Eventually. We do not have time to mature at all. Not men, not women. Already from 18-30 we have time to give birth to children and soar about the fact that we have a lot of anger, unfulfilled dreams, psychosomatics and we are aging faster than we would like. Because life is not at all high. Because we cannot make out what we want now. Because it’s a shame not to want children, it’s a shame to want a beautiful expensive dress in rhinestones and crystals. Because a well-earning woman is ashamed to provide only herself, because there is also a parental family - this should be the case for them.

As a result, we drag halves of people, collecting ourselves to a heap. Instead of getting on my own feet, dealing with myself, looking for an interesting job for myself, my own business. Instead of spending years of therapy getting to know yourself and your desires. Instead of wanting to be with a person by your side, and not running to marry him and children from him, in order to be "normal" - read like everyone else.

Yes, the majority outweighs. And it takes courage to look beautiful, to be in the resource, to be with money, to be happy with a child, to enjoy a relationship at any distance, the main thing is not to fall apart inside from time to time.

It takes courage not to complain about life, to be yourself and do what you want. After all, everything around everyone is bad, there is always something to groan about. And this is not at all shameful! It is shameful in society not to hide what is cool for you, for real, and not to take off your mask when you enter your house.

If something is wrong in your life, it does not mean that you are such a person, not at all. What a cult of self-flagellation! This means that you have a need for growth, and you press it and it turns into a negative. The more a person has a request, the more his desires and interests, the more difficult it is for him, because all this you need to allow yourself to want. And this means that the first thing that comes across will not work and you need to look for it, and this is the whole path. The main thing is that this is your own path, and not someone else's!

Allow yourself to want, allow yourself to dream and ask yourself the question: “How do I want to live in 10 years? What to do and how I see my day in 10 years. And let it be your personal desires, enough to help everyone except yourself. To be a woman is a pleasure, it is to go your own way and see your desires, needs.

An unhappy woman will not please, she evokes pity or a desire to stay away. Nobody will come and give us happiness. Only we ourselves can ask for it or want to do it. And it is important to distinguish what and when to choose from this: ask, want, do. But it is always important to hear yourself, your body and not tolerate what you do not want.

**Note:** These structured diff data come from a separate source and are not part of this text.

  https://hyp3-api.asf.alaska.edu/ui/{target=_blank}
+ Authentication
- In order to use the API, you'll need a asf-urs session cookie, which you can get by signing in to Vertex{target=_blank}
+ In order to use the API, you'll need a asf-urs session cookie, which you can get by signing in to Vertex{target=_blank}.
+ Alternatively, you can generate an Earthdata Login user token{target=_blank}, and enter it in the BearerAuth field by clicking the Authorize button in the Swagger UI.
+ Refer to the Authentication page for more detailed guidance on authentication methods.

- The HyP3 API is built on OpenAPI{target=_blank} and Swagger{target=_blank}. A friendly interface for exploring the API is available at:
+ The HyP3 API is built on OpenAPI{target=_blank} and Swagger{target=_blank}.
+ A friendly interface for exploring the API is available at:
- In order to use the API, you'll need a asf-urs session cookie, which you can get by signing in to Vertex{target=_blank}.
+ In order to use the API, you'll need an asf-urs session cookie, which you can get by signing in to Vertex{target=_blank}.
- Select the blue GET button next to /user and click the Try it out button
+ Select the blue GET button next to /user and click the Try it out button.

Otherwise, the result will be, and life and happiness - no.

When we have a family and do not want to let go of adult children, to see them as an adult man and woman, this means that you were, perhaps, happy, but from a deficit. That is, you were a parasite. And it is important for every person in this world to live happily himself, can you imagine what the world will be like when everyone is happy? And not because he plugged his hole of pain for a while, but because he learned to be happy, courageous, open. The world will be different only then.

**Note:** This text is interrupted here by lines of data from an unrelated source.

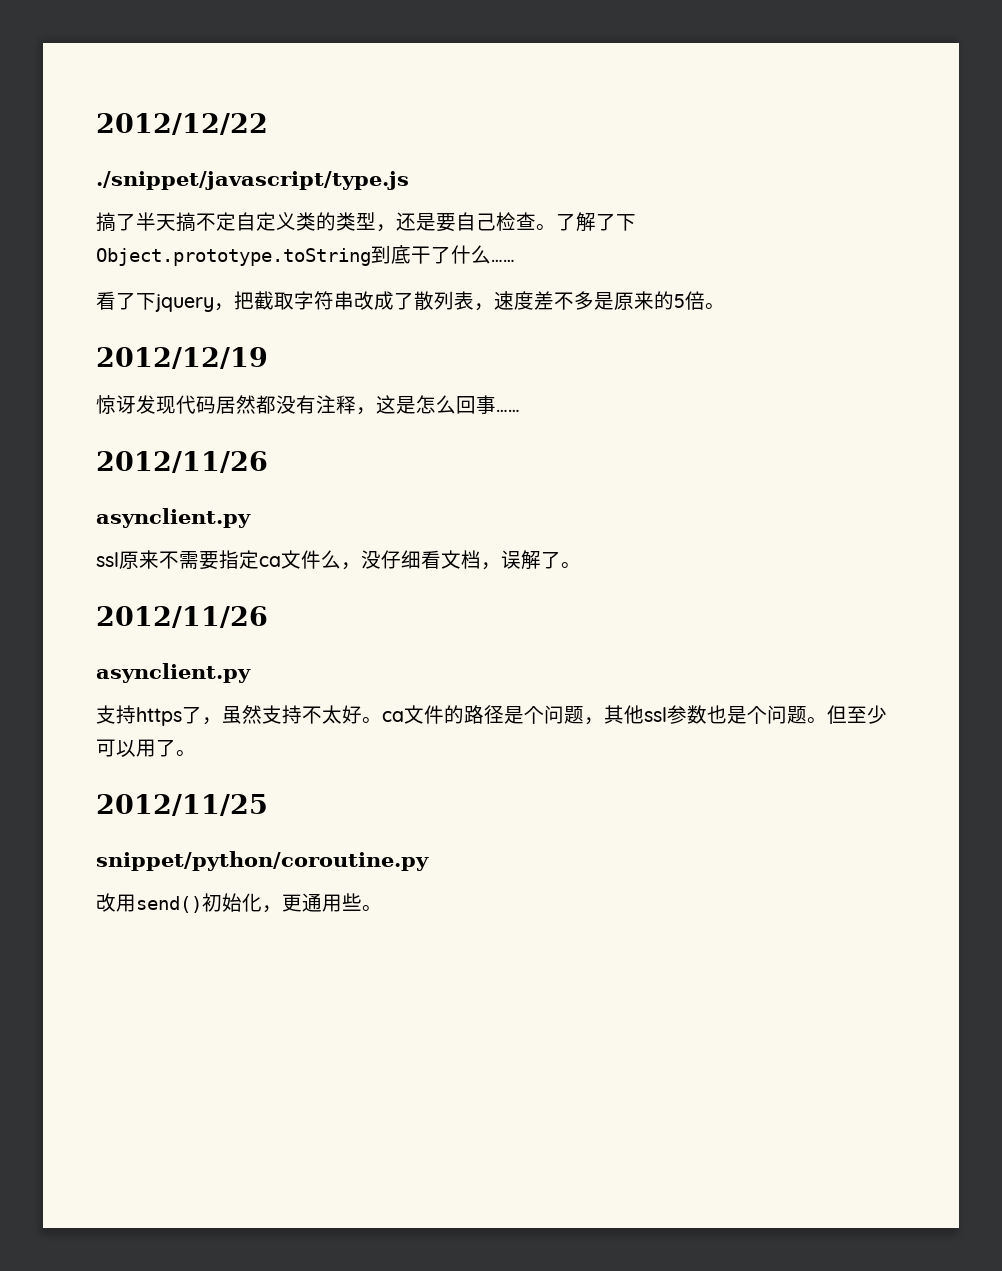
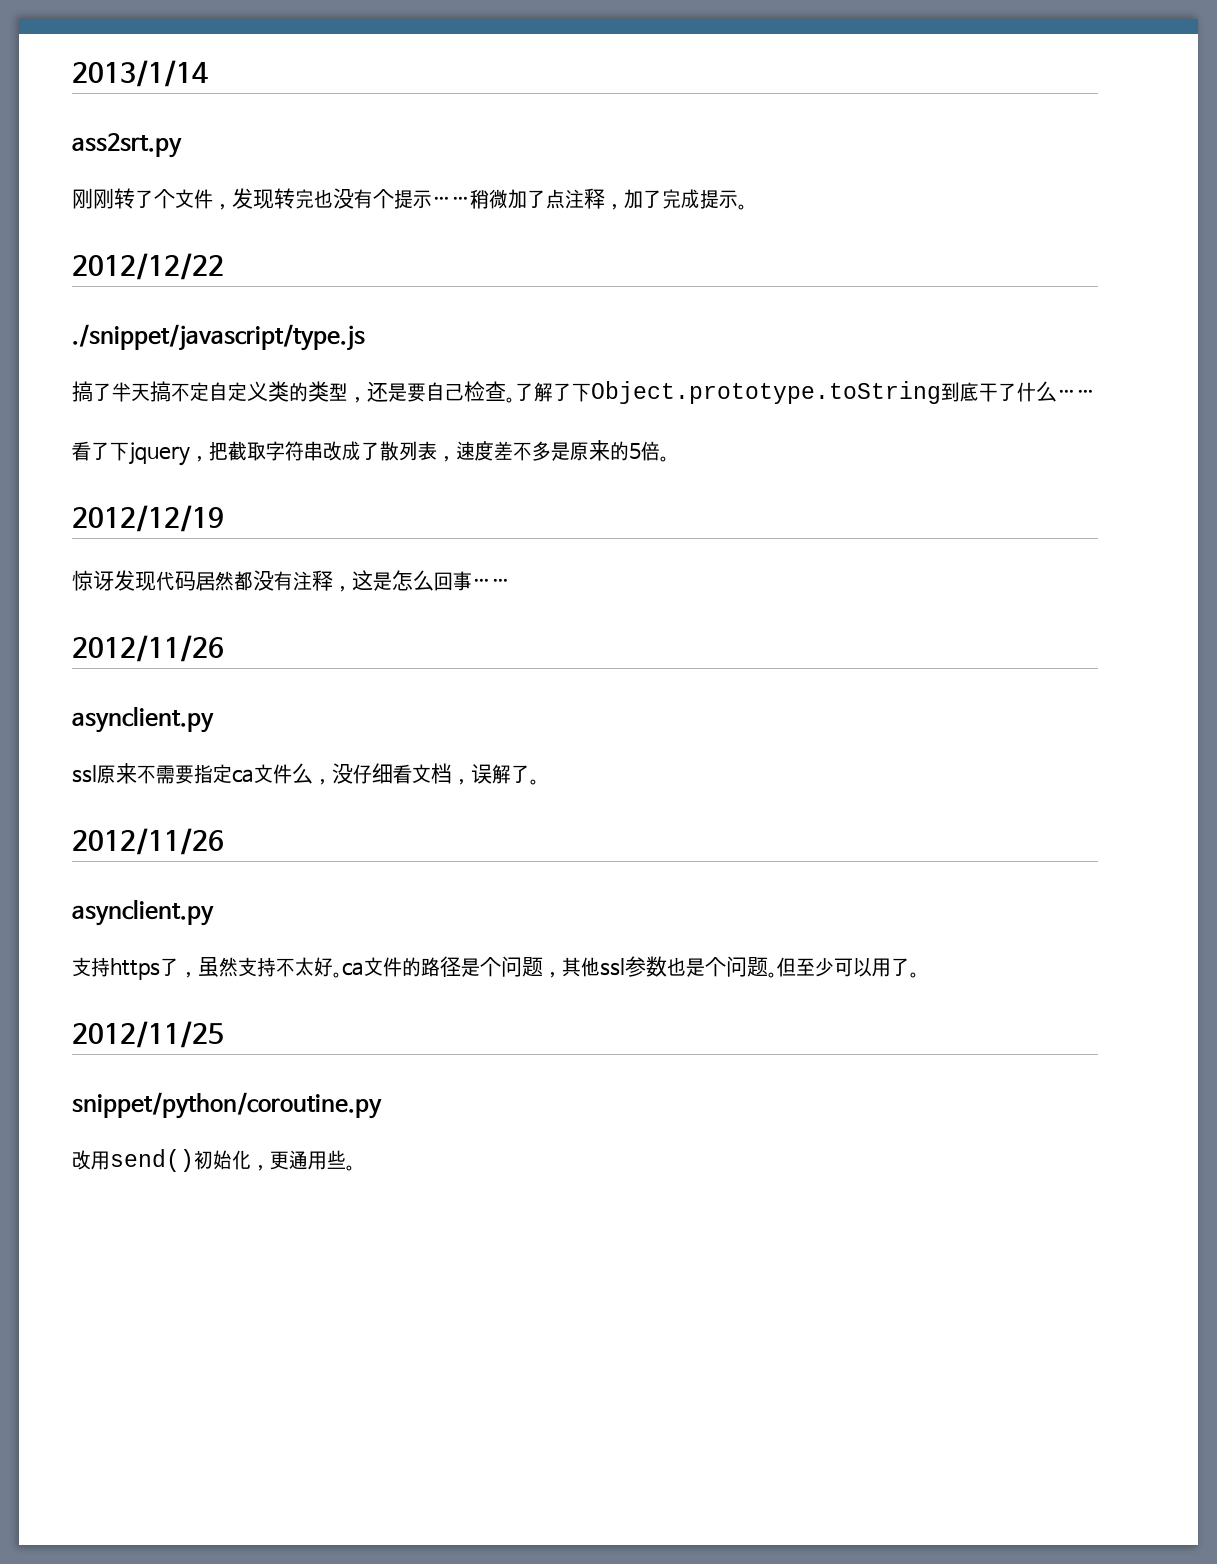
+ 2013/1/14
+ ass2srt.py
+ 刚刚转了个文件，发现转完也没有个提示……稍微加了点注释，加了完成提示。

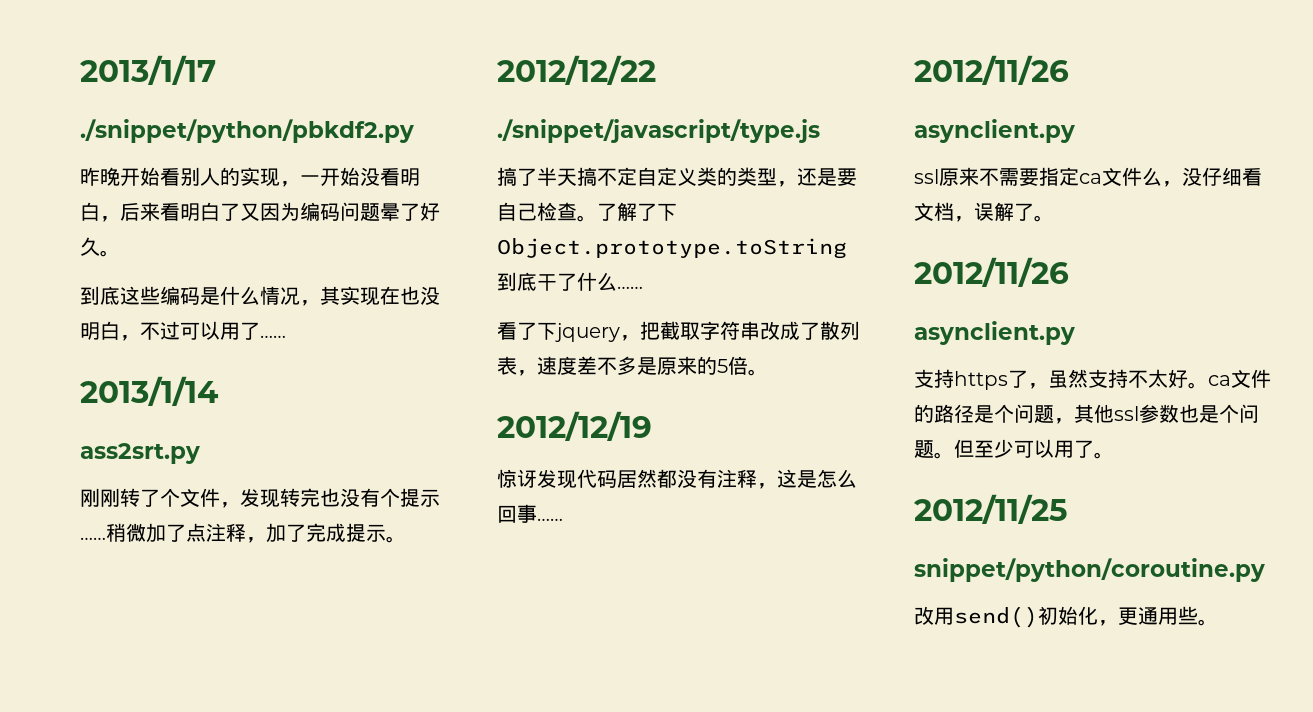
+ 2013/1/17
+ ./snippet/python/pbkdf2.py
+ 昨晚开始看别人的实现，一开始没看明白，后来看明白了又因为编码问题晕了好久。
+ 到底这些编码是什么情况，其实现在也没明白，不过可以用了……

And for this you need to experience pain, failure, disappointment and not shut it up with something, but boldly look at your loneliness and reflection in the face at any time and do something only when you really want it, realizing “in what process I am in general now. All this and much more can be learned in psychotherapy. Today the world has everything to satisfy our needs.

P. S. I cannot write for the whole world. This is too huge a layer. I highlighted my niche and wrote about it. Therefore, I ask those who do not agree to realize that this is not your article at all and is not about you. As a reminder, I can copy and paste this message if I have not gone through to the end of the article with my eyes.